Saint Marcellin (+ 413)
Le 12 septembre, nous faisons mémoire de saint Marcellin, laïc, tribun, père de famille, et grand ami de saint Augustin. C’est à lui que l’empereur Honorius avait confié de présider la conférence de 411 qui devait réunir à Carthage catholiques et donatistes, afin de trouver enfin une issue à un siècle de schisme. Marcellin, fin diplomate, s’acquitta de ce rôle avec une autorité qui compléta l’éloquence d’Augustin. Après la conférence, il fut accusé avec son frère d’avoir pris part à un complot politique contre l’empire. La suspicion était attisée par de hauts responsables donatistes furieux de la manière dont le légat avait mené les débats lors de la conférence, qui ne leur ait pas été favorable. Augustin tenta de sauver les deux frères, mais on les fit comparaître brusquement et condamner à mort. Ils furent exécutés le vendredi 12 ou le samedi 13 septembre de l’année 413. Augustin en fut très affecté et quitta Carthage le lendemain. Peu de temps après, Cécilien, ancien préfet d’Italie, se rendit à Carthage, porteur d’un courrier pour Augustin de la part du pape Innocent Ier. Or Cécilien était proche de Marinus, qui avait présidé à la condamnation des deux frères, et qui était à l’origine des accusations qui avait été portées contre eux. La rumeur, qu’Augustin ne contredit pas, voyait en Cécilien un complice de Marinus. Devant l’étonnement de Cécilien qu’il ne vienne pas le voir, Augustin répond par une lettre, modèle de diplomatie, qui est aussi pour lui l’occasion d’un éloge de Marcellin. En voici un extrait. Peu de temps après, Honorius réhabilitera à titre posthume l’honneur et la probité de Marcellin et de son frère.

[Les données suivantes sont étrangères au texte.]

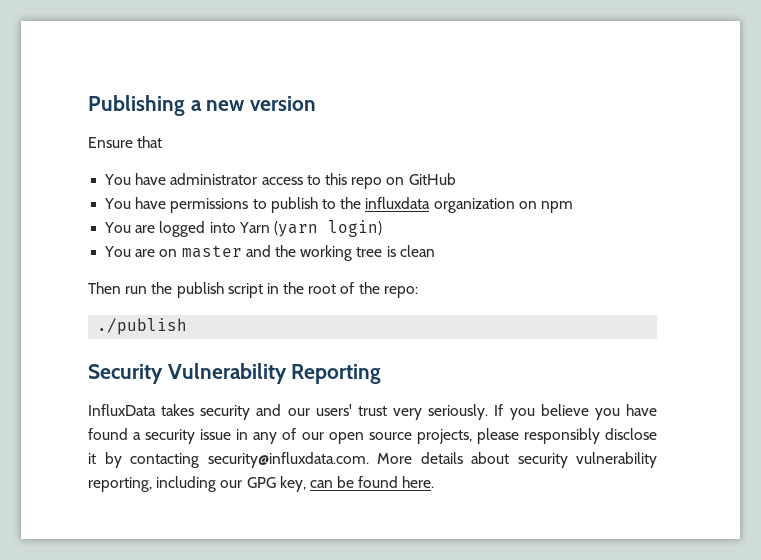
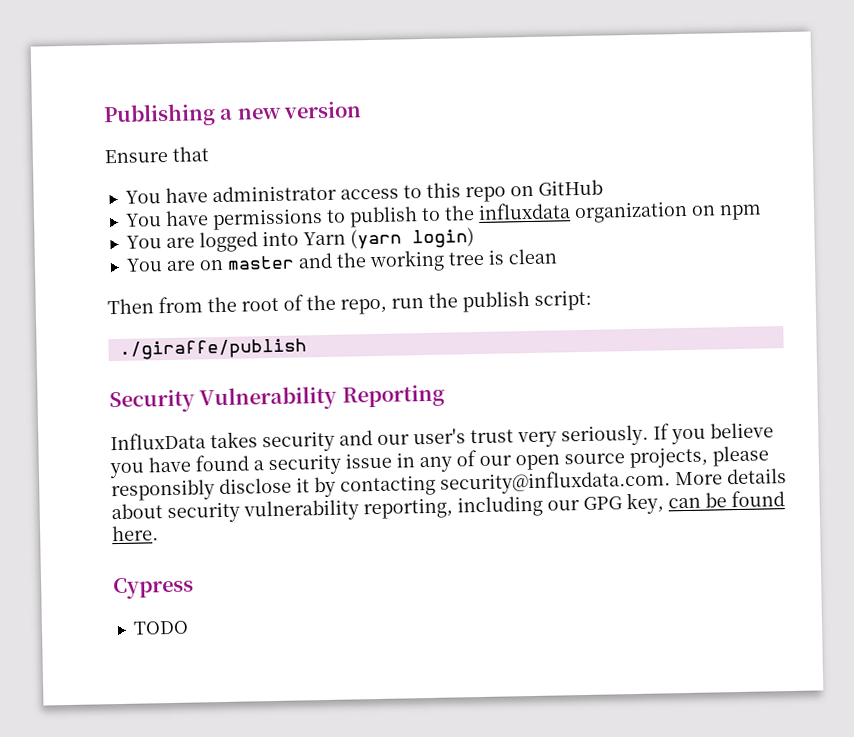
[125,282,418,298] [97,318,188,335] run the publish script in the root of the repo: // ./publish -> [158,289,592,315] [118,338,307,360] from the root of the repo, run the publish script: // ./giraffe/publish
[315,404,352,416] users' -> [413,428,466,445] user's
(435, 482) none -> [113,576,194,600] [132,620,189,635] // Cypress // TODO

« Le même motif qui me fit quitter Carthage me forcerait à garder le silence avec vous, si je croyais que vous eussiez poussé cet homme à un tel crime pour vous venger de cruelles injures […] Pour moi je ne le crois pas ; ceux de mes frères qui vous ont entendu dans nos entretiens et qui ont vu votre bon cœur percer dans votre manière de nous écouter et dans tout votre extérieur, ne le croient pas non plus. Mais, je vous en conjure, pardonnez à ceux qui pensent autrement ; car ce sont des hommes, et il y a dans le cœur des hommes tant de plis et de replis que les gens soupçonneux, pendant qu’on les blâme avec raison, croient devoir s’applaudir de leur pénétrante finesse. Des motifs de soupçons subsistaient […] Lorsqu’ils se retirèrent après avoir comparu devant lui [Marinus], vous restâtes là, et ce fut après un entretien secret
entre vous deux, que l’ordre fut aussitôt donné d’arrêter les deux frères. On parlait de l’amitié qui vous unissait l’un à l’autre, amitié qui datait de longtemps. Une si grande intimité et la fréquence de vos entretiens seul à seul autorisaient les mauvais bruits. La puissance de cet homme était grande alors. La calomnie avait beau jeu. Ce n’était pas une grande affaire que de trouver quelqu’un pour dire, sous la promesse de l’impunité, ce qu’il lui commanderait. En ce moment-là tout concourait à ce que, même sur la déposition d’un seul témoin, on pût sans risque faire disparaître de ce monde n’importe qui, comme coupable d’un crime odieux et très-aisé à croire. […] [Marcellin] a vécu religieusement, et son cœur et ses jours ont été profondément chrétiens. Il avait cette réputation lorsqu’il vint présider dans la cause de l’Église ; il la garda au milieu de nous. Combien il avait d’intégrité dans les mœurs, de fidélité dans l’amitié, de goût pour la science religieuse, de sincérité dans la foi, de chasteté dans le mariage, de modération dans le jugement, de patience envers ses ennemis, d’affabilité envers ses amis, d’humilité envers les saints, de charité envers tous, de facilité à rendre service, de réserve dans ses demandes, d’amour pour le bien, de douleur quand il avait péché ! Quelle belle honnêteté, quelle splendeur de grâce, quel soin pour l’accomplissement des devoirs pieux, quelle bonté secourable, quelle douce disposition à pardonner, quelle confiance dans la prière ! Avec quelle modestie il parlait de ce qu’il savait utile au salut ; avec quelle attention il s’appliquait au reste ! Quel mépris des choses présentes ! Quelle espérance et quel désir des biens éternels ! […] »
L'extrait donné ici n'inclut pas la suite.